On ne sait pas quoi faire face à un débordement agressif chez un garçon. Lancer des objets, frapper, crier, c’est confrontant pour un adulte. Et si le garçon a le malheur de pleurer, il se fait encore dire que ce n’est pas digne d’un gars de faire ça. Que c’est moumoune. Que c’est tapette. Et pourtant, un garçon a les même besoins qu’une fille. De se faire rassurer. De se faire dire que son émotion est valide. Qu’il a le droit de la ressentir. Et qu’il a besoin d’aide pour la gérer. Si seulement on apprenait à nos garçons comment gérer leurs émotions dès la petite enfance et qu’on légitimait leur droit d’en ressentir de toutes les couleurs, on leur donnerait aussi le pouvoir de l’empathie.
Avant d’en arriver à un homme impulsif qui peine à gérer ses émotions, il y a un enfant. Qui va à la l’école. Assis sur une chaise cinq heures par jour, prisonnier d’un système scolaire conçu pour les élèves qui n’ont pas trop besoin de bouger, qui écoutent les consignes et qui suivent les règles. Dès qu’il n’entre pas dans le moule, on le montre du doigt. On lui dit qu’il est dérangeant. Qu’il doit être mis à part. Parce qu’il bouge trop. Parce qu’il parle trop. Parce qu’il se bouscule avec ses amis à la récréation, parce qu’il crie quand il joue avec ses amis, parce qu’il ne se calme pas dès qu’il entre dans l’école…
Avant d’en arriver à un homme impulsif qui peine à gérer ses émotions, il y a un adolescent.

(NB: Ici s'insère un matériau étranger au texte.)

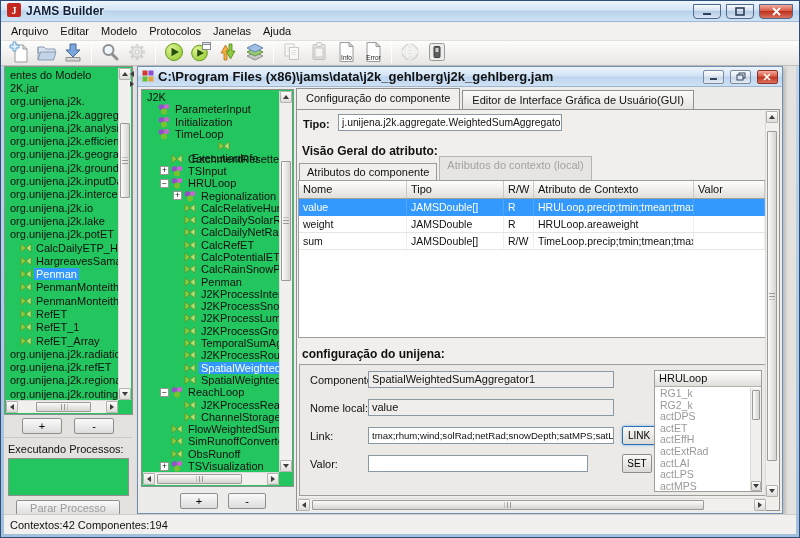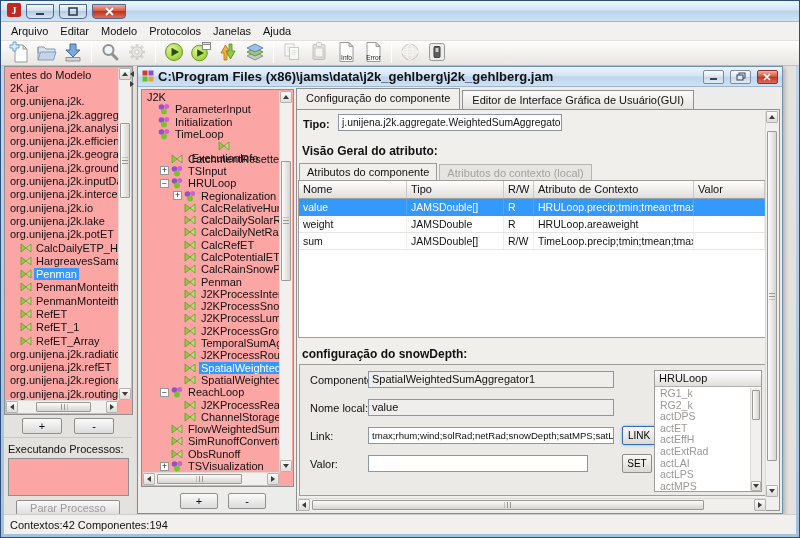--- a/index.html
+++ b/index.html
@@ -125,6 +125,7 @@
           <rect width="14" height="14" rx="2" fill="#c3271d"></rect>
           <text x="7" y="11" font-size="10" font-weight="bold" fill="#fff" text-anchor="middle" font-family="Liberation Serif,serif">J</text>
         </svg></span>
+    <span class="title-text">JAMS Builder</span>
     <span class="win-btn">
         <svg width="10" height="9">
           <path d="M1 7h8" stroke="#2e3f57" stroke-width="2"></path>

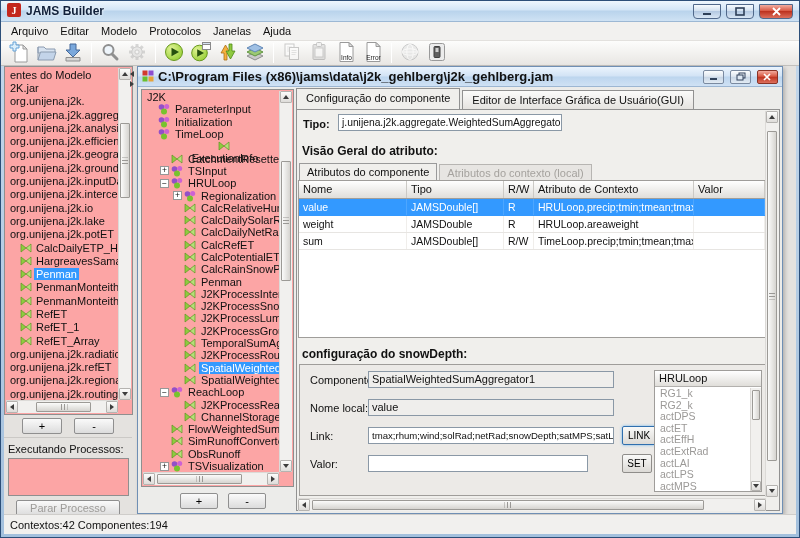--- a/index.html
+++ b/index.html
@@ -28,7 +28,7 @@
 
   
   .desktop{top:65px;left:3px;right:3px;bottom:23px;background:#e4e2df;}
-  .white-box{background:#fca5a5;border:1px solid #8f8f8f;}
+  .white-box{background:#22c55e;border:1px solid #8f8f8f;}
 
   
   .left-list{left:0;top:0;width:129px;height:349px;}

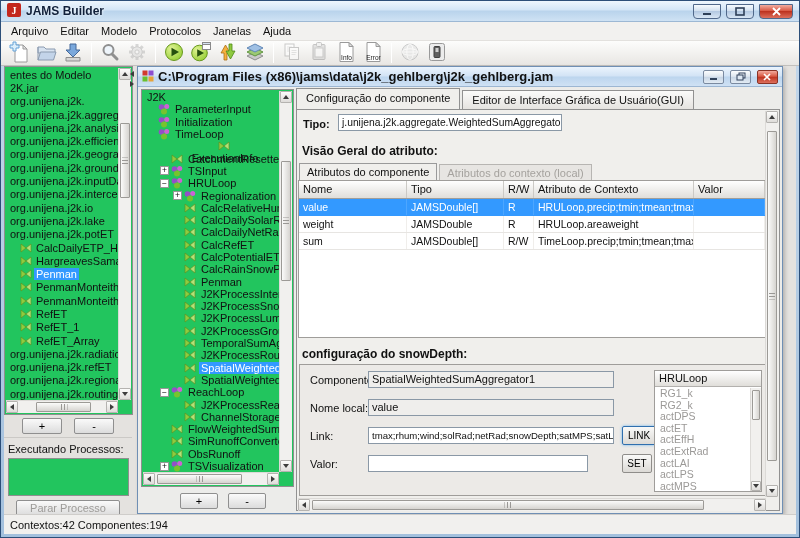--- a/index.html
+++ b/index.html
@@ -91,7 +91,7 @@
   .field.dis{background:#efeeec;}
   .attr-tabs{position:absolute;left:2px;top:52px;display:flex;align-items:flex-end;height:18px;}
   .attr-tab{border:1px solid #9a9a9a;border-bottom:none;padding:2px 7px;background:#f0efec;white-space:nowrap;}
-  .attr-tab.dis{color:#a5a29e;background:#e7e5e2;border-color:#b7b5b2;margin-left:2px;height:16px;text-align:center;}
+  .attr-tab.dis{color:#a5a29e;background:#e7e5e2;border-color:#b7b5b2;margin-left:2px;height:24px;text-align:center;}
   .attr-table{position:absolute;left:1px;top:70px;width:468px;height:158px;background:#fff;border:1px solid #9f9d9a;}
   .t-head{display:flex;height:18px;background:linear-gradient(#ffffff,#e0deda);border-bottom:1px solid #9f9d9a;}
   .t-hcell{padding:2px 4px;border-right:1px solid #cbc9c5;white-space:nowrap;overflow:hidden;}

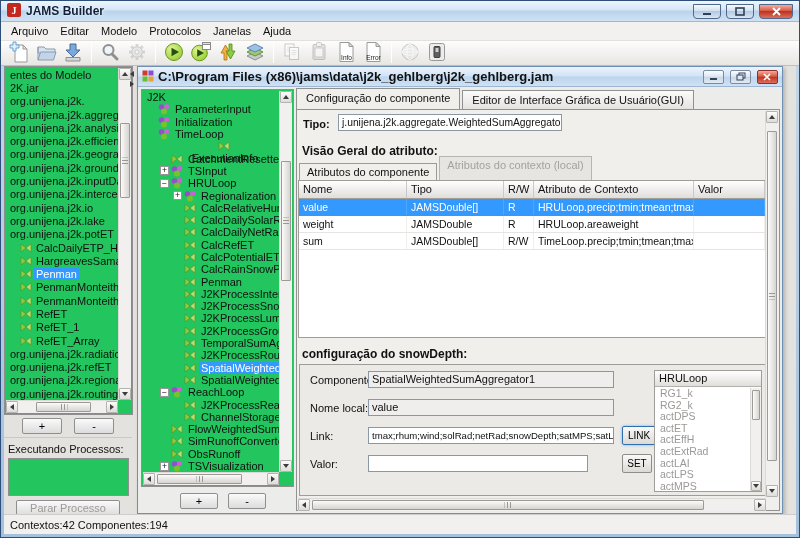--- a/index.html
+++ b/index.html
@@ -756,7 +756,7 @@
                 </div>
             </div>
 
-            <span class="abs section-label" style="left:5px;top:237px;">configuração do snowDepth:</span>
+            <span class="abs section-label" style="left:5px;top:237px;">configuração do unijena:</span>
 
             <div class="group-box">
               <span class="gb-label" style="top:9px;">Componente:</span>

Un jeune qui traverse cette période en pleine quête identitaire alors que les modèles qu’on lui fournit sont trop souvent viriles, exubérants, invulnérables et intouchables. Il suffit de regarder les films « de gars » sur les grandes chaînes de télévision pour le constater. Au secondaire, il commence à avoir des copines. Il a aussi des cours d’éducation à la sexualité qui mettent l’emphase sur la négligence des gars dans les grossesse potentielles des filles parce que, bien entendu, c’est la faute des garçons si les filles tombent enceintes. Il vit aussi des peines d’amour. Mais on n’en parle pas parce que les garçons ne parlent pas de ça. Ils accusent le coup et se trouvent une autre fille alors que leur ex-copine en pleurs mange de la crème glacée avec sa mère ou ses amies pour se remettre pendant que son père jure de la protéger du prochain méchant garçon avec qui elle sortira.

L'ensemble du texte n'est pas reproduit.